I looked over to where Morgan and Barac were returning to the camp. Morgan found me immediately, seeking unerringly between the massive root buttresses to where I sat in their shade. A wave of understanding slipped across the surface of my mind, then away, leaving behind a companionable warmth. All this while Barac argued with him, his patronizing tone carrying, if not the words.
Rael stood and moved aside as Morgan came near, a graceful and, I thought, involuntary motion. She, like Barac, found Morgan’s humanness almost intolerable.
Restore my memories? If they would make me see Morgan the way Barac and Rael saw him, if they cost me the smallest part of my feelings for him—I didn’t want them.
Chapter 31
“I BELIEVE you believe what you say,” I conceded, trying hard to sound interested.
Rael and Barac had finally brought their discussion of my future to a halt. Huido was apparently asleep standing up, though somehow I doubted the Carasian’s inattention was as blatant as it seemed. Morgan was, to all appearances, engrossed in carving a piece of soft wood with a small knife; he leaned lazily on an elbow at my side.
“You’re trying to ignore the truth!” Rael was close to exasperation. “I don’t understand you. Why won’t you let us discuss this with you properly?”
I didn’t bother to answer that again. Rael and Barac were, or at least acted, deeply insulted by my insistence on verbal communication. Their reaction was understandable, though I disliked making them angry. In a way, it was their own fault. They’d convinced me of their desperation that I accept their decisions. So how could I trust them in my mind?
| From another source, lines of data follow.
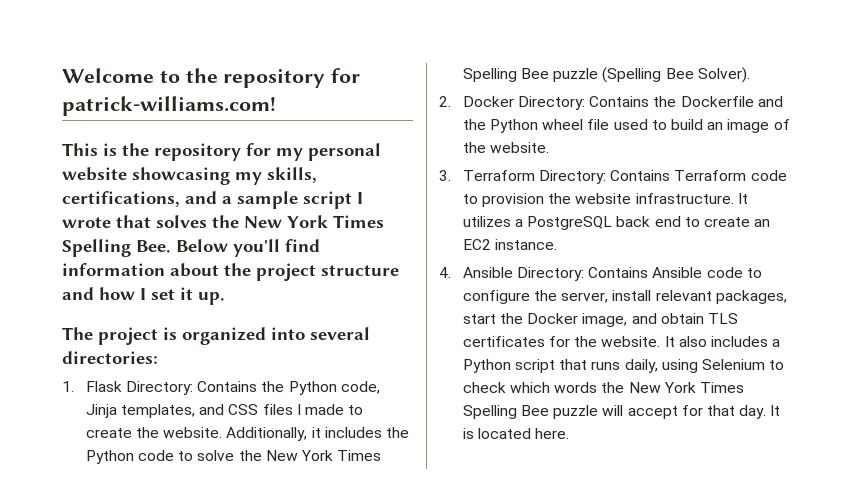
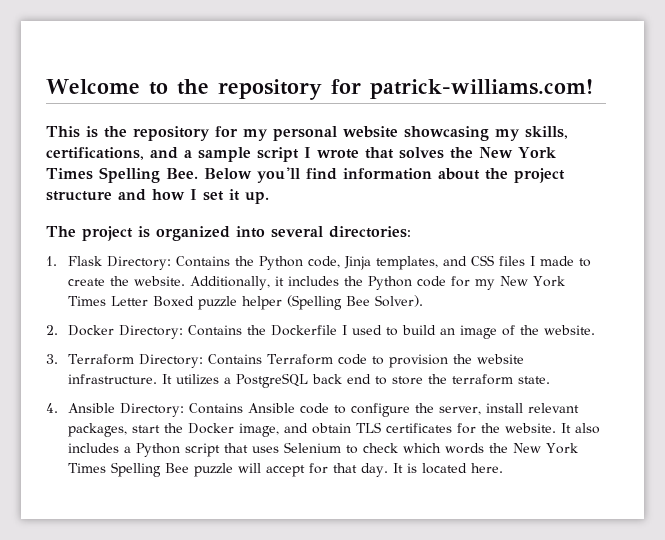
- Additionally, it includes the Python code to solve the New York Times Spelling Bee puzzle (Spelling Bee Solver).
+ Additionally, it includes the Python code for my New York Times Letter Boxed puzzle helper (Spelling Bee Solver).
- 2. Docker Directory: Contains the Dockerfile and the Python wheel file used to build an image of the website.
+ 2. Docker Directory: Contains the Dockerfile I used to build an image of the website.
- It utilizes a PostgreSQL back end to create an EC2 instance.
+ It utilizes a PostgreSQL back end to store the terraform state.
- It also includes a Python script that runs daily, using Selenium to check which words the New York Times Spelling Bee puzzle will accept for that day.
+ It also includes a Python script that uses Selenium to check which words the New York Times Spelling Bee puzzle will accept for that day.

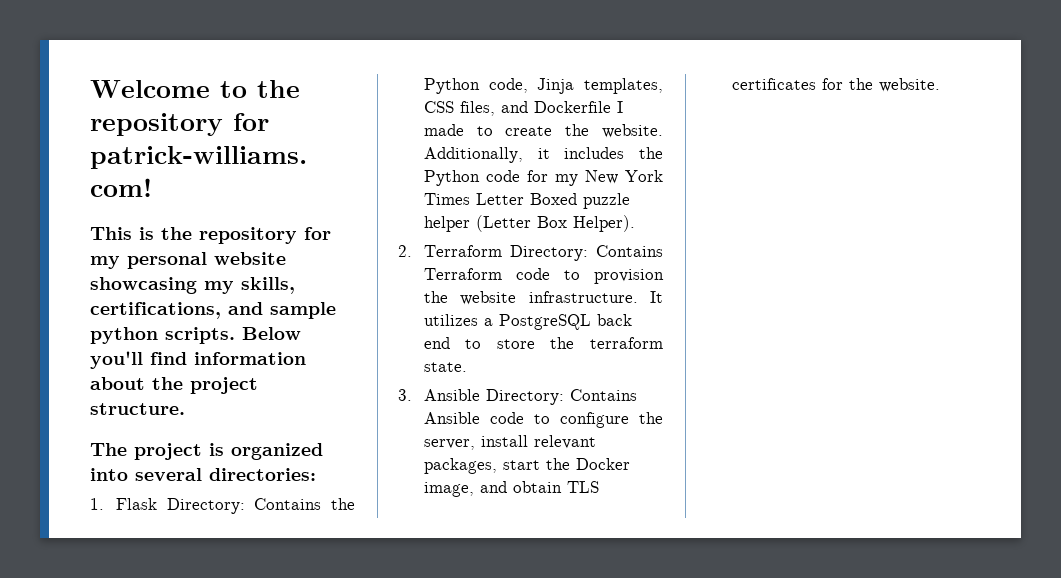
- This is the repository for my personal website showcasing my skills, certifications, and a sample script I wrote that solves the New York Times Spelling Bee. Below you'll find information about the project structure and how I set it up.
+ This is the repository for my personal website showcasing my skills, certifications, and sample python scripts. Below you'll find information about the project structure.
- 1. Flask Directory: Contains the Python code, Jinja templates, and CSS files I made to create the website.
+ 1. Flask Directory: Contains the Python code, Jinja templates, CSS files, and Dockerfile I made to create the website.
- Additionally, it includes the Python code for my New York Times Letter Boxed puzzle helper (Spelling Bee Solver).
- 2. Docker Directory: Contains the Dockerfile I used to build an image of the website.
- 3. Terraform Directory: Contains Terraform code to provision the website infrastructure.
+ Additionally, it includes the Python code for my New York Times Letter Boxed puzzle helper (Letter Box Helper).
+ 2. Terraform Directory: Contains Terraform code to provision the website infrastructure.
- 4. Ansible Directory: Contains Ansible code to configure the server, install relevant packages, start the Docker image, and obtain TLS certificates for the website. It also includes a Python script that uses Selenium to check which words the New York Times Spelling Bee puzzle will accept for that day. It is located here.
+ 3. Ansible Directory: Contains Ansible code to configure the server, install relevant packages, start the Docker image, and obtain TLS certificates for the website.

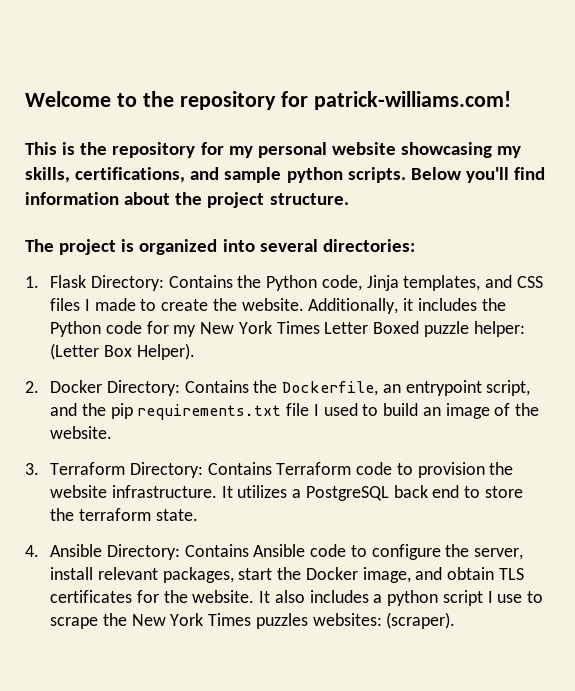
- 1. Flask Directory: Contains the Python code, Jinja templates, CSS files, and Dockerfile I made to create the website.
+ 1. Flask Directory: Contains the Python code, Jinja templates, and CSS files I made to create the website.
- Additionally, it includes the Python code for my New York Times Letter Boxed puzzle helper (Letter Box Helper).
+ Additionally, it includes the Python code for my New York Times Letter Boxed puzzle helper: (Letter Box Helper).
- 2. Terraform Directory: Contains Terraform code to provision the website infrastructure.
+ 2. Docker Directory: Contains the Dockerfile, an entrypoint script, and the pip requirements.txt file I used to build an image of the website.
+ 3. Terraform Directory: Contains Terraform code to provision the website infrastructure.
- 3. Ansible Directory: Contains Ansible code to configure the server, install relevant packages, start the Docker image, and obtain TLS certificates for the website.
+ 4. Ansible Directory: Contains Ansible code to configure the server, install relevant packages, start the Docker image, and obtain TLS certificates for the website.
+ It also includes a python script I use to scrape the New York Times puzzles websites: (scraper).

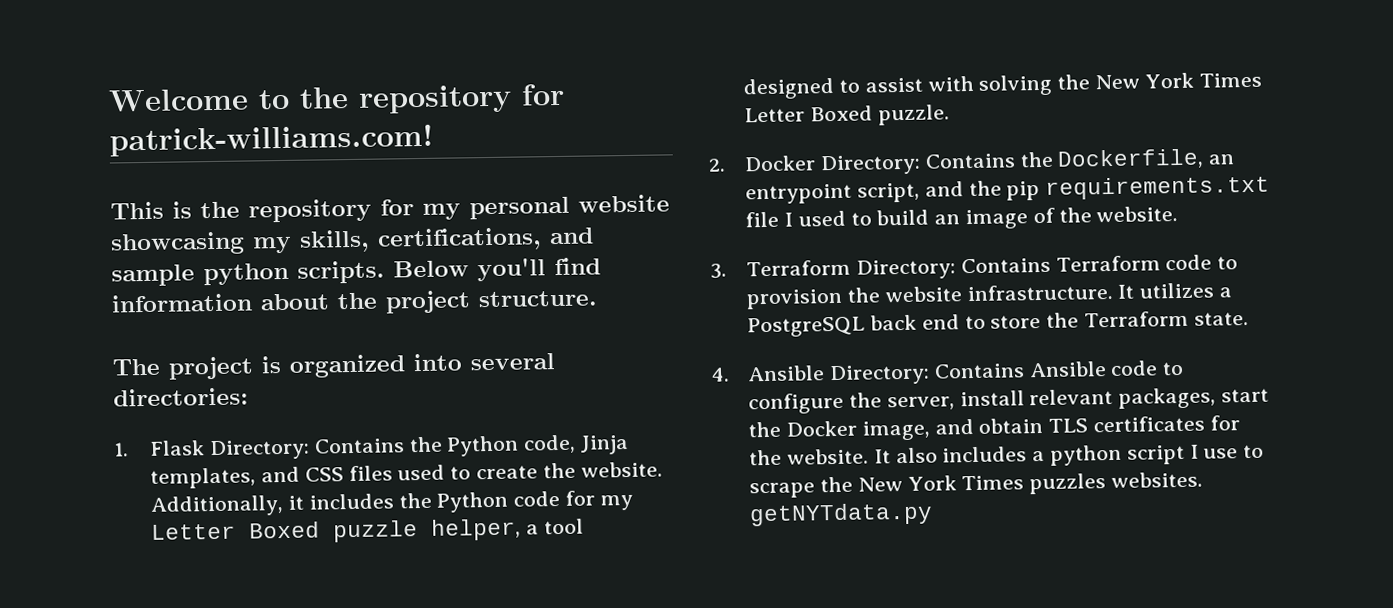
- 1. Flask Directory: Contains the Python code, Jinja templates, and CSS files I made to create the website.
+ 1. Flask Directory: Contains the Python code, Jinja templates, and CSS files used to create the website.
- Additionally, it includes the Python code for my New York Times Letter Boxed puzzle helper: (Letter Box Helper).
+ Additionally, it includes the Python code for my Letter Boxed puzzle helper, a tool designed to assist with solving the New York Times Letter Boxed puzzle.
- It utilizes a PostgreSQL back end to store the terraform state.
+ It utilizes a PostgreSQL back end to store the Terraform state.
- It also includes a python script I use to scrape the New York Times puzzles websites: (scraper).
+ It also includes a python script I use to scrape the New York Times puzzles websites. getNYTdata.py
They’d abandoned hints or veiled meanings quite early, once it was plain I couldn’t understand them. What I could understand, as plainly as if it were shouted, was that both Rael and Barac had secrets, secrets they especially wanted to keep from Morgan.
“Come with us. You must return to Camos,” Rael said, perhaps mistaking my long pause for wavering. “It’s possible Cenebar can even do something about your condition.” Her eyes flicked over my coveralls.
I see nothing to improve,
a sly mental voice intruded. I glanced down to see Morgan’s warm grin. A rush of blood to my cheeks brought an answering smile. The innocent exchange didn’t escape Rael.
“How can you be so blind!” It was almost a shout. I faced her again, my own anger rising only to be quelled as her passionate outburst continued. “You haven’t made Choice, Sira, either by Council sanction or by the realities of life. You’re somehow hanging in the midst: kept from killing the unChosen—and your precious Human—by the most unnatural self-control ever conceived! How long can it last? Another hour? A day?”